Sunil suggests eleven use cases out of many possibilities. Most seem reasonable, for example the creation of synthetic data for use in the training of customer service agents and chatbot agents. Others give pause for thought, for example to simulate the political viewpoints of different demographics for use in political polling. Hence the article ends with thoughts about limitations and ethics and urges us “not to misrepresent synthetic data as actual human responses in any form of reporting or decision-making“. That will prove quite a challenge.
Computational powers for ChatGPT
Being a Large Language Model neural net, ChatGPT cannot by itself do non-trivial computations nor be relied upon to produce correct data. Recent months, however, have seen ChatGPT being linked with Wolfram|Alpha and the Wolfram Language to give it a powerful computational capability. In his blog post ChatGPT Gets Its “Wolfram Superpowers”!, Stephen Wolfram uses some examples to explain the current scope of this combined capability and to hint at the revolutionary power of its future potential.
Steve Blank’s blog post Playing With Fire – ChatGPT looks at that combined capability from another perspective. He highlights that not only is ChatGPT good at what is was designed to do but that it is demonstrating emergent behaviours (things it was not designed to do) which were not seen in its smaller-scale predecessors. He points out, also, that ChatGPT is beginning to interact with a variety of other applications through an application programming interface. These applications can be used by ChatGPT to enhace its own capabilities. Conversely, the applications can harness ChatGPT’s capabilities for their separate, third-party purposes. These increasingly complex systems will display emergent properties, ie properties that the individual parts of the system do not have on their own but which emerge when the parts interact as a whole. Some of the emergent properties will occur by design, but it is inevitable that there will be some which cannot be predicted.
We are still some way from artificial general intelligence, but that is the direction of travel and we should be concerned that the continued development of this technology is driven by for-profit companies, venture capitalists and autocratic governments without any means of control.
A pocket calculator for ChatGPT
ChatGPT can respond to a question presented to it in natural language and is proving to be good at producing a human-like answer. But the answer is not always correct, and this is especially the case when the question involves quantitative data. In this respect ChatGPT is similar to most humans: we find it easy to write an essay but struggle to include correct facts and figures about the subject where these require us to do complicated calculations. Give us a pocket calculator, however, and we can do very much better. Is there a pocket calculator that ChatGPT could use?
Stephen Wolfram believes there is. In Wolfram|Alpha as the Way to Bring Computational Knowledge Superpowers to ChatGPT, he explains that Wolfram|Alpha is able to accept questions in natural language which it then converts into “precise, symbolic computational language [the Wolfram Language] on which it can apply its computational knowledge power” and then produce an answer in natural language. In other words, because ChatGPT communicates using natural language it is in principle able to use Wolfram|Alpha as its pocket calculator.

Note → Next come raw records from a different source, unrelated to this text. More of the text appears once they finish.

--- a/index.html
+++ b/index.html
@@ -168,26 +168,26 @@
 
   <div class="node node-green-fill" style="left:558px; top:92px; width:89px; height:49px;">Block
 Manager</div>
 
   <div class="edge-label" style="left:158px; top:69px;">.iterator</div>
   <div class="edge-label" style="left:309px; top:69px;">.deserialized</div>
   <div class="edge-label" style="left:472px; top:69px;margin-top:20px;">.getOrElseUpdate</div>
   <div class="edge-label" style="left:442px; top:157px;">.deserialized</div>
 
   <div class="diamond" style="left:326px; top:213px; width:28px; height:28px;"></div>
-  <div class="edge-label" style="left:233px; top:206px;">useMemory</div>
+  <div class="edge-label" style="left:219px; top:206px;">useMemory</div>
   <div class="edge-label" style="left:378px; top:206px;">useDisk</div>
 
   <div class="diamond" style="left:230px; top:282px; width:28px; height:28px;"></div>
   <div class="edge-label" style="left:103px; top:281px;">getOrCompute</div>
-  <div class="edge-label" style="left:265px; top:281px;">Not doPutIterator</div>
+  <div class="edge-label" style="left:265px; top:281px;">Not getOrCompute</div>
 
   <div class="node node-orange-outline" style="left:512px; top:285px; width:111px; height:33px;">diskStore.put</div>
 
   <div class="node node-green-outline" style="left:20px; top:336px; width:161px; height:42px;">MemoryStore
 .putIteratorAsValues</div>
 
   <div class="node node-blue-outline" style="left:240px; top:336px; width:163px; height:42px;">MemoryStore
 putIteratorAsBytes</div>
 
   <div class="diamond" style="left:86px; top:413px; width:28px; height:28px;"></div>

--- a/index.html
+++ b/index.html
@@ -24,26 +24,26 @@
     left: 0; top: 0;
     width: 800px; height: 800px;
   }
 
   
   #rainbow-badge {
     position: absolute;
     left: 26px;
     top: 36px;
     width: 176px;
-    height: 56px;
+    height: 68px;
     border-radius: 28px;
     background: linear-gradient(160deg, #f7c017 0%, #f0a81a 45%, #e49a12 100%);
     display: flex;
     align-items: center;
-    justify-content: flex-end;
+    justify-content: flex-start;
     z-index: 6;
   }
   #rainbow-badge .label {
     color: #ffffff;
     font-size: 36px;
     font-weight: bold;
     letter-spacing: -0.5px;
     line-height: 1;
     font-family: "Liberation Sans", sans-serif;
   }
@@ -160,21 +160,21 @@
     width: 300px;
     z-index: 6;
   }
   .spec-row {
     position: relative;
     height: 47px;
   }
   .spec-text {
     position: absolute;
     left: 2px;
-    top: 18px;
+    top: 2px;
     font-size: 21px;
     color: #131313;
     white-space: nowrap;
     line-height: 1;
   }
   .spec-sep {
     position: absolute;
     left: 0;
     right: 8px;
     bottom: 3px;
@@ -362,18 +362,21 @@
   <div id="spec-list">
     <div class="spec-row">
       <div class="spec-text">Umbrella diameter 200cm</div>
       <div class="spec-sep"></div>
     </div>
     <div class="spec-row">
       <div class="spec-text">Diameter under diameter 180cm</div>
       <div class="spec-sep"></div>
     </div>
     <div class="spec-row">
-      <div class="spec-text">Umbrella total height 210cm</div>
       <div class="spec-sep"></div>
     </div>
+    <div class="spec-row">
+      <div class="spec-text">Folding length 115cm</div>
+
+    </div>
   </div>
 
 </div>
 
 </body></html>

A possible next step, which Stephen Wolfram says has already started, is for ChatGPT to learn how to use Wolfram Language directly in the same way that humans do. This could enable ChatGPT to produce computational essays which bring together three elements: text to describe context and motivation; computer input in Wolfram Language for a precise specification of what is being talked about; and computer output for facts and results, often in graphical form. A key point here is that the Wolfram Language enables each piece of computer input to be short, not more than a line or two, and to be understandable both by the computer and by a human reading the essay.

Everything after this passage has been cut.